Cittadini in rivolta a Ribolla, frazione del comune di Roccastrada, in Maremma, contro il progetto agrifotovoltaico che prevede l’installazione di 36.828 pannelli solari su una superficie di circa 25-30 ettari per una potenza di quasi 20 MW. La società del progetto è la israeliana Shikun & Binui coinvolta, secondo l’Alto commissariato per i Diritti umani dell’ONU, in attività in Cisgiordania a fianco degli insediamenti abusivi del coloni israeliani.
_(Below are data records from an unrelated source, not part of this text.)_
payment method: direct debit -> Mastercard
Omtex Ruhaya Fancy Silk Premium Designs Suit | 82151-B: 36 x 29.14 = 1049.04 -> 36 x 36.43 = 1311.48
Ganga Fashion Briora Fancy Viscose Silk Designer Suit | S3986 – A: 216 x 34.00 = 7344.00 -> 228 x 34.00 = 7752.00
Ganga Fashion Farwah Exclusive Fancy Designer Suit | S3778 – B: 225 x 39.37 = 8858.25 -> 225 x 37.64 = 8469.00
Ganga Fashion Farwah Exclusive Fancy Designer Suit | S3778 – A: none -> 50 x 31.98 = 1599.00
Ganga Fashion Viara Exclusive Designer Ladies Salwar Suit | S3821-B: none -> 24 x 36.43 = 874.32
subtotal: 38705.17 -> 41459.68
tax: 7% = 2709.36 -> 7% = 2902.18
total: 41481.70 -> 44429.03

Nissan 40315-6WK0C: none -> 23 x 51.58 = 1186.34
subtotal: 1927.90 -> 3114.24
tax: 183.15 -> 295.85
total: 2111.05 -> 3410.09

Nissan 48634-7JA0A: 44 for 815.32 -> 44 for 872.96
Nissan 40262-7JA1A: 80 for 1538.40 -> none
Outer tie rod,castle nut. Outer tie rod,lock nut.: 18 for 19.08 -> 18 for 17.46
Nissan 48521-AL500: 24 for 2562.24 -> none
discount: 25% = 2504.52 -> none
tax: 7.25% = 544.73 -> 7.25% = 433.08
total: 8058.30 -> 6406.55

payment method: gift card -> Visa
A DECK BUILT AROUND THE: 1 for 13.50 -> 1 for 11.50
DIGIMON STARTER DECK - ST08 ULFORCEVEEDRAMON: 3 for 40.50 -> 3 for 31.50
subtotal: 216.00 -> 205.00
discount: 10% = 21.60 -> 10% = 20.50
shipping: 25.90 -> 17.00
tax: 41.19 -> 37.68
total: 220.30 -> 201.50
Insieme, per lo stesso motivo, si mobilitano anche i cittadini di Lavaiano frazione del comune di Cascina Terme Lari, qui la Spv Energy E32, società di proprietà del braccio europeo della Shikun & Binui, vuole un impianto su 22 ettari di terreno. Anche a Gavorrano la Spv Energy E33, stessa proprietà, intende costruire un impianto da 22,5 Mw.
La transizione energetica è una scelta necessaria e importante, ma senza compromessi con le violazioni dei diritti dell’uomo e le guerre. La lotta per i diritti deve favorire la rottura delle relazioni diplomatiche, politiche e economiche con Israele.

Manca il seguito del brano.